As the floodwaters recede, the town begins to set things to order, but Sylvie, Ruth, and Lucille's home has begun a downward spiral that will only intensify. Lucille fakes an illness to avoid an embarrassing situation with a teacher who falsely accuses her of cheating. The excuse note Sylvie writes to the school says that she didn't take Lucille to the doctor because she didn't seem really sick. The girls know that note won't be acceptable, and they both play truant from school. For a week they go down by the lake, until the day when they see Sylvie talking to some hobos camping there, and walking out onto the high railway bridge over the lake. Up on the bridge she finally notices them and waves. When they tell her they didn't go to school she accepts the fact with no particular interest. Ruth and Lucille go back to school with no note or excuse, but no one asks them any questions. They begin to get the idea that others have noticed Sylvie's odd behavior.
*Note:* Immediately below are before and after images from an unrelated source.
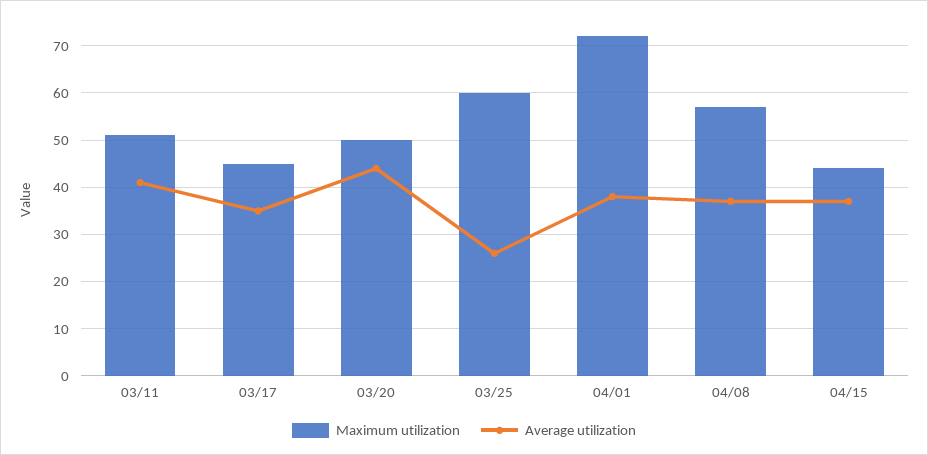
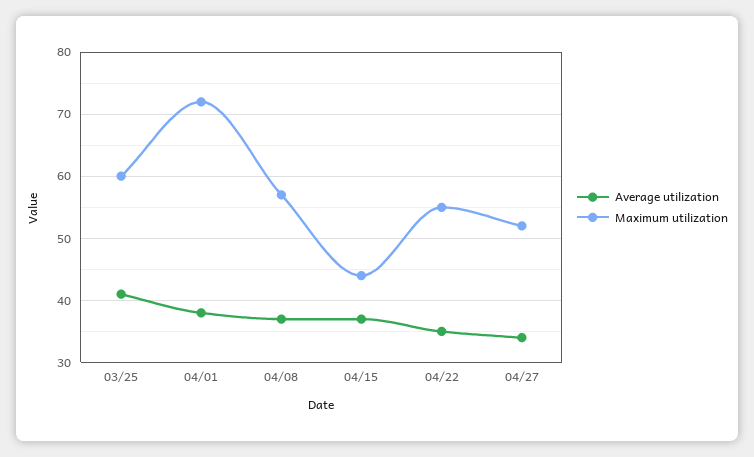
Maximum utilization, 03/11: 50 -> none
Average utilization, 03/11: 40 -> none
Maximum utilization, 03/17: 45 -> none
Average utilization, 03/17: 35 -> none
Maximum utilization, 03/20: 50 -> none
Average utilization, 03/20: 45 -> none
Average utilization, 03/25: 25 -> 41
Average utilization, 04/22: none -> 35
Maximum utilization, 04/22: none -> 55
Average utilization, 04/27: none -> 34
Maximum utilization, 04/27: none -> 52

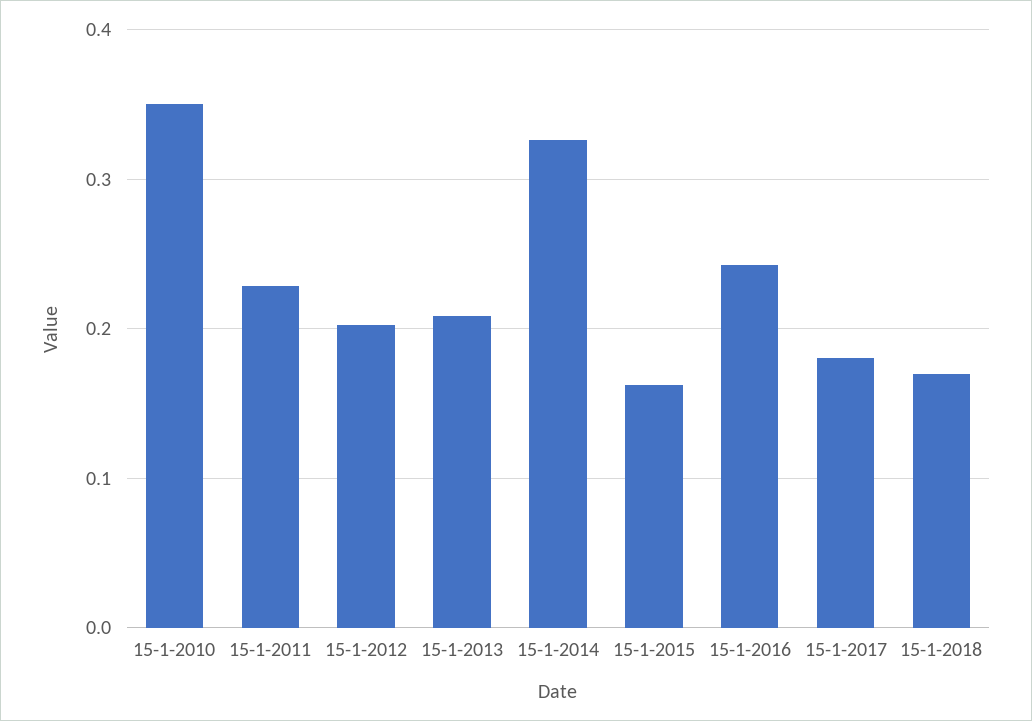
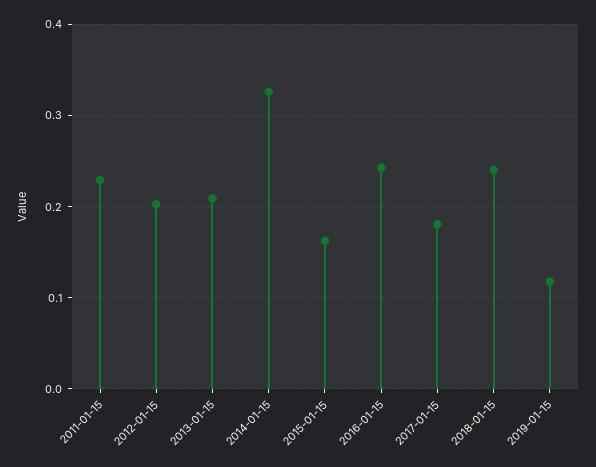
15-1-2010: 0.35 -> none
15-1-2018: 0.17 -> 0.24
2019-01-15: none -> 0.12

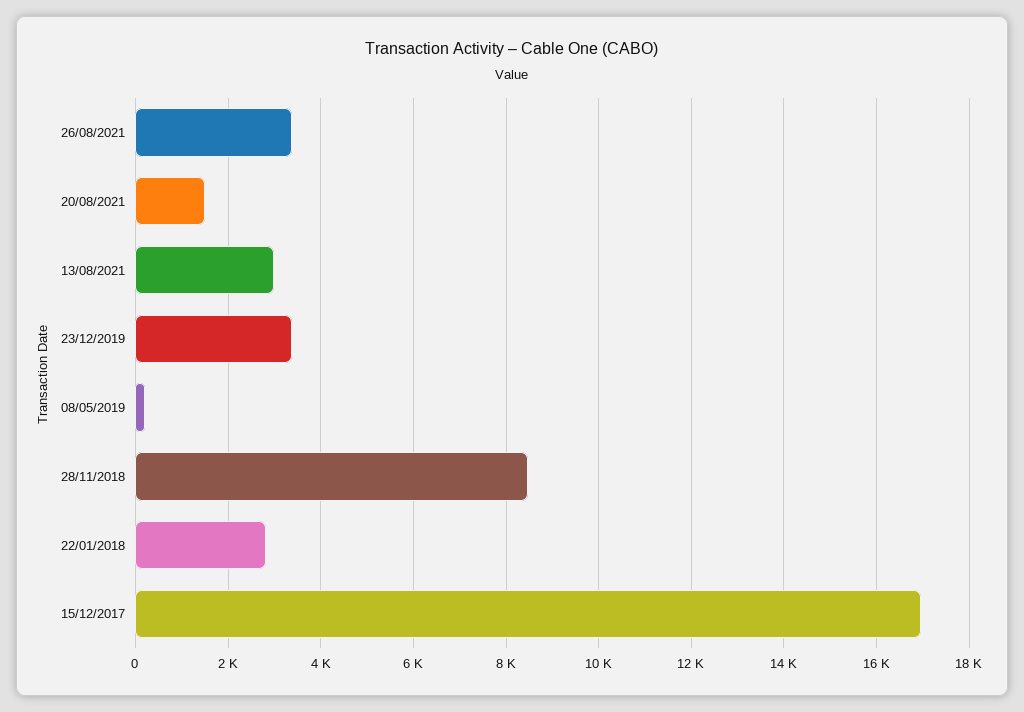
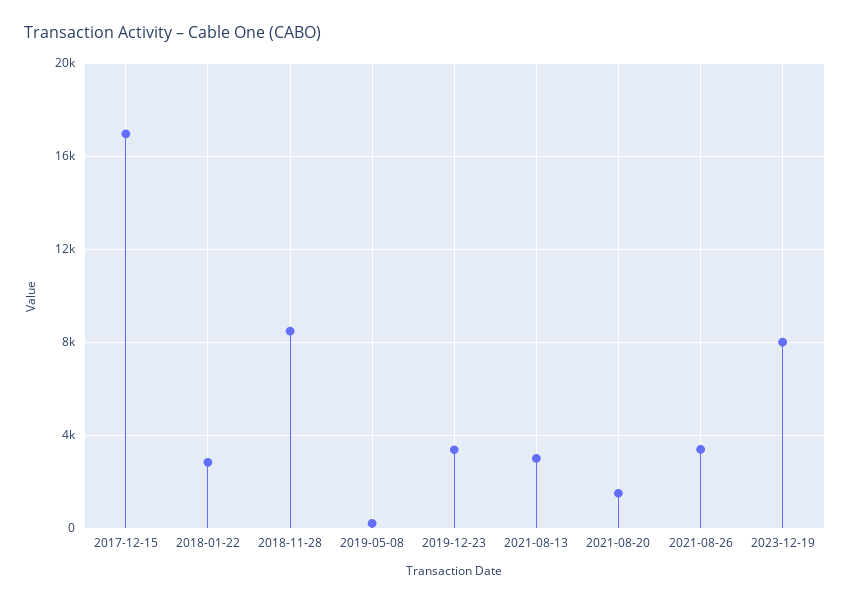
2023-12-19: none -> 8000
Lucille and Ruth have different views of Sylvie's eccentric housekeeping. Sylvie insists on eating dinner in the dark and accumulates collections of autumn leaves, newspapers, and tin cans on every flat surface. She also furnishes the girls with sequined blue velveteen ballet slippers as school shoes to trudge through the inches of spring mud. Ruth accepts Sylvie's bizarre behavior, but Lucille begins to rebel. Both girls stop going to school once the weather turns warm, but when they return to school in the fall, Lucille tells Ruth they need to make new friends and she begins to spend all her spare time with a group of girls at school. Ruth is isolated and alone. Sylvie takes Lucille's absence as a rebuff and is more and more silent.

Finally, Lucille walks out and goes to take refuge with her Home Economics teacher, Miss Royce, who is so moved by her plight that she essentially adopts her. From that moment Ruth no longer has a sister. Sylvie responds by taking Ruth on an expedition by stolen rowboat to see an abandoned house that has fallen into its cellar on the other side of the lake. She abandons Ruth there for most of the day and they end up spending the night in the boat and riding a freight car into town the next morning. As Ruth is sitting in the kitchen by the warm stove, totally exhausted, Lucille comes in to tell her that she doesn't need to stay with Sylvie, but Ruth is too sleepy to be able to talk to or even hear her sister.

The sheriff starts visiting soon after Sylvie is observed bringing Ruth into town on the freight train. It is assumed that Sylvie is turning Ruth into a transient as well. Neighbor women and church women come to the house bringing casseroles and questions, and cast shocked looks Sylvie's collections of bottles and cans and stacks of newspapers, magazines, and paper bags. Sylvie realizes that she is about to lose Ruth, and she makes a heroic effort to create a more normal household, burning all the stacks of paper late into the night, forgetting supper. Ruth mischievously hides from Sylvie in the dark, and Sylvie is calling for her when the sheriff arrives, drawn by the fire and the noise. He tries to get Ruth to come home to stay with himself and his wife. When she refuses, he promises to return the next day. As soon as he is gone, Sylvie and Ruth set the house on fire and escape by walking across the railroad bridge, the one route no one will dare to follow.

At dawn, Sylvie and Ruth reach the other end of the bridge and climb down just as the first train of the day roars past. They hop on a boxcar, and begin a life of drifting. Ruth occasionally takes a waitress or clerical job, but leaves before anyone can get close to her. People soon realize she is an outsider. Ruth speculates that she was always different from other people, and that every event of her life increased that distance until the harrowing midnight walk across the railways bridge sealed her destiny. She and Sylvie talk about contacting Lucille, but she knows they never will.